I'm in the process of upgrading my code base to C++20 and would like to make use of std::u8string
/char8_t
. I'm using a 3rd-party library that takes and returns UTF-8 strings in its API, however it hasn't been updated to C++20 yet and thus takes and returns the UTF-8 strings as regular std::string
s instead of std::u8string
s.
Converting std::u8string
to std::string
is pretty straight-forward, as the u8string
s buffer may be accessed through a char*
pointer, so
std::u8string u8s = get_data();
std::string s(reinterpret_cast<char const*>(u8s.data()), u8s.size());
is valid code. However, as far as I'm aware char8_t
does not have the aliasing exemption that std::byte
and char
have, thus
std::string s = get_data();
std::u8string u8s{reinterpret_cast<char8_t const*>(s.data()), s.size());
is not valid.
I've resorted to
std::string s = get_data();
std::u8string u8s(s.size(), u8'\0');
std::memcpy(u8s.data(), s.data(), s.size());
for now, but that seems unnecessarily inefficient given that this first initializes the memory to all zeroes before writing the actual data into it.
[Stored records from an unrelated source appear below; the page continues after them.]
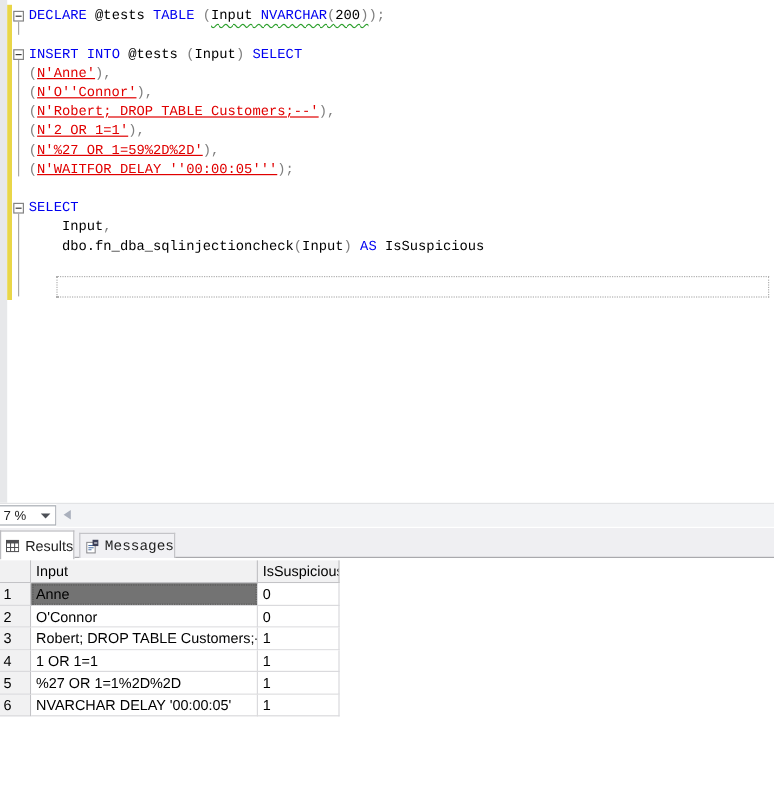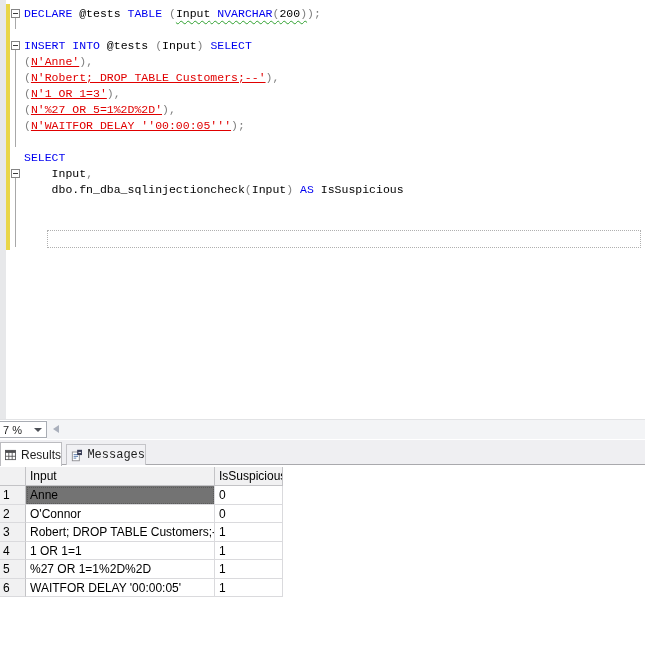--- a/index.html
+++ b/index.html
@@ -99,6 +99,7 @@
         <div class="code-line"></div>
         <div class="code-line"><span class="tok-k">INSERT</span><span class="tok-i"> </span><span class="tok-k">INTO</span><span class="tok-i"> </span><span class="tok-i">@tests</span><span class="tok-i"> </span><span class="tok-o">(</span><span class="tok-i">Input</span><span class="tok-o">)</span><span class="tok-i"> </span><span class="tok-k">SELECT</span></div>
         <div class="code-line"><span class="tok-o">(</span><span class="tok-s">N'Anne'</span><span class="tok-o">)</span><span class="tok-o">,</span></div>
+        <div class="code-line"><span class="tok-o">(</span><span class="tok-s">N'O''Connor'</span><span class="tok-o">)</span><span class="tok-o">,</span></div>
         <div class="code-line"><span class="tok-o">(</span><span class="tok-s">N'Robert; DROP TABLE Customers;--'</span><span class="tok-o">)</span><span class="tok-o">,</span></div>
         <div class="code-line"><span class="tok-o">(</span><span class="tok-s">N'1 OR 1=3'</span><span class="tok-o">)</span><span class="tok-o">,</span></div>
         <div class="code-line"><span class="tok-o">(</span><span class="tok-s">N'%27 OR 5=1%2D%2D'</span><span class="tok-o">)</span><span class="tok-o">,</span></div>

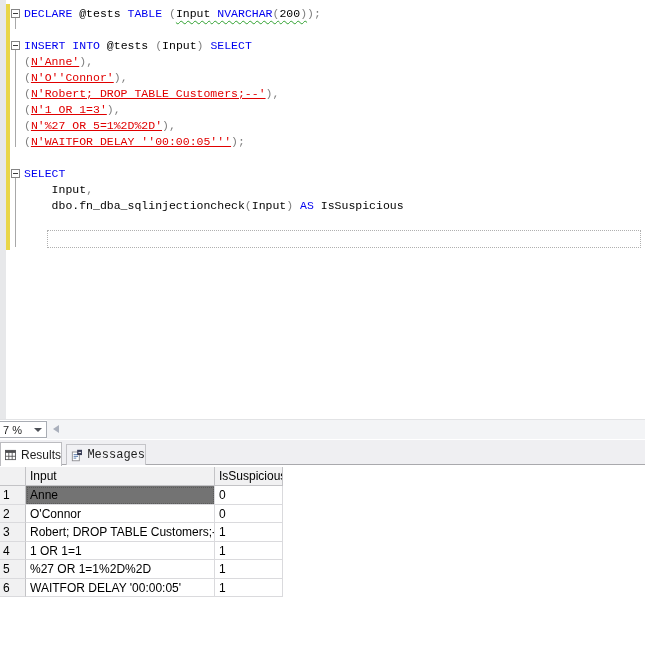--- a/index.html
+++ b/index.html
@@ -101,7 +101,7 @@
         <div class="code-line"><span class="tok-o">(</span><span class="tok-s">N'Anne'</span><span class="tok-o">)</span><span class="tok-o">,</span></div>
         <div class="code-line"><span class="tok-o">(</span><span class="tok-s">N'O''Connor'</span><span class="tok-o">)</span><span class="tok-o">,</span></div>
         <div class="code-line"><span class="tok-o">(</span><span class="tok-s">N'Robert; DROP TABLE Customers;--'</span><span class="tok-o">)</span><span class="tok-o">,</span></div>
-        <div class="code-line"><span class="tok-o">(</span><span class="tok-s">N'1 OR 1=3'</span><span class="tok-o">)</span><span class="tok-o">,</span></div>
+        <div class="code-line"><span class="tok-o">(</span><span class="tok-s">N'2 OR 1=1'</span><span class="tok-o">)</span><span class="tok-o">,</span></div>
         <div class="code-line"><span class="tok-o">(</span><span class="tok-s">N'%27 OR 5=1%2D%2D'</span><span class="tok-o">)</span><span class="tok-o">,</span></div>
         <div class="code-line"><span class="tok-o">(</span><span class="tok-s">N'WAITFOR DELAY ''00:00:05'''</span><span class="tok-o">)</span><span class="tok-o">;</span></div>
         <div class="code-line"></div>

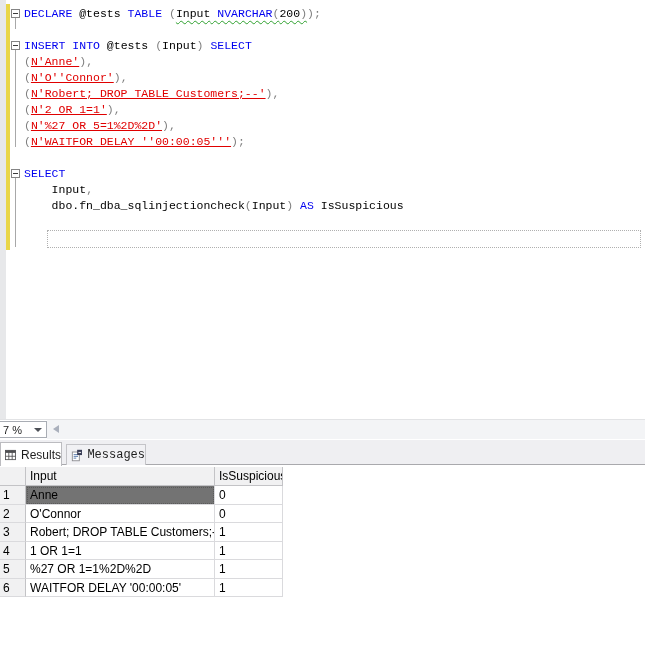--- a/index.html
+++ b/index.html
@@ -102,7 +102,7 @@
         <div class="code-line"><span class="tok-o">(</span><span class="tok-s">N'O''Connor'</span><span class="tok-o">)</span><span class="tok-o">,</span></div>
         <div class="code-line"><span class="tok-o">(</span><span class="tok-s">N'Robert; DROP TABLE Customers;--'</span><span class="tok-o">)</span><span class="tok-o">,</span></div>
         <div class="code-line"><span class="tok-o">(</span><span class="tok-s">N'2 OR 1=1'</span><span class="tok-o">)</span><span class="tok-o">,</span></div>
-        <div class="code-line"><span class="tok-o">(</span><span class="tok-s">N'%27 OR 5=1%2D%2D'</span><span class="tok-o">)</span><span class="tok-o">,</span></div>
+        <div class="code-line"><span class="tok-o">(</span><span class="tok-s">N'%27 OR 1=59%2D%2D'</span><span class="tok-o">)</span><span class="tok-o">,</span></div>
         <div class="code-line"><span class="tok-o">(</span><span class="tok-s">N'WAITFOR DELAY ''00:00:05'''</span><span class="tok-o">)</span><span class="tok-o">;</span></div>
         <div class="code-line"></div>
         <div class="code-line"><span class="tok-k">SELECT</span></div>

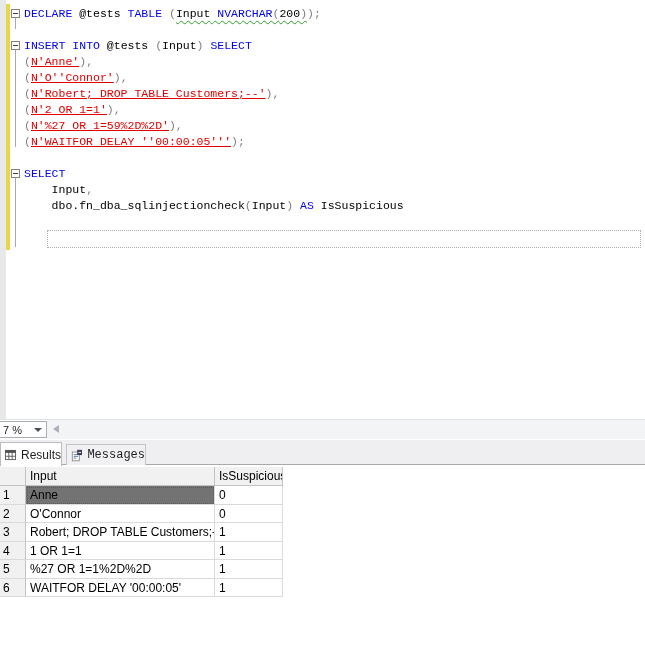--- a/index.html
+++ b/index.html
@@ -181,7 +181,7 @@
         </div>
         <div class="g-row">
           <div class="g-cell g-rowhdr">6</div>
-          <div class="g-cell g-data g-col-input">WAITFOR DELAY '00:00:05'</div>
+          <div class="g-cell g-data g-col-input">NVARCHAR DELAY '00:00:05'</div>
           <div class="g-cell g-data g-col-sus">1</div>
         </div>
       </div>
Is there a way to avoid the initialization to all zeroes or another way to convert between std::string
and std::u8string
altogether?
u8string u8s(s.begin(), s.end())
should work just fine. You don't need the cast. The constructor is templated, and char
implicitly converts to char8_t
.
The underlying type of char8_t
being unsigned char
is not a problem even if char
is a signed type.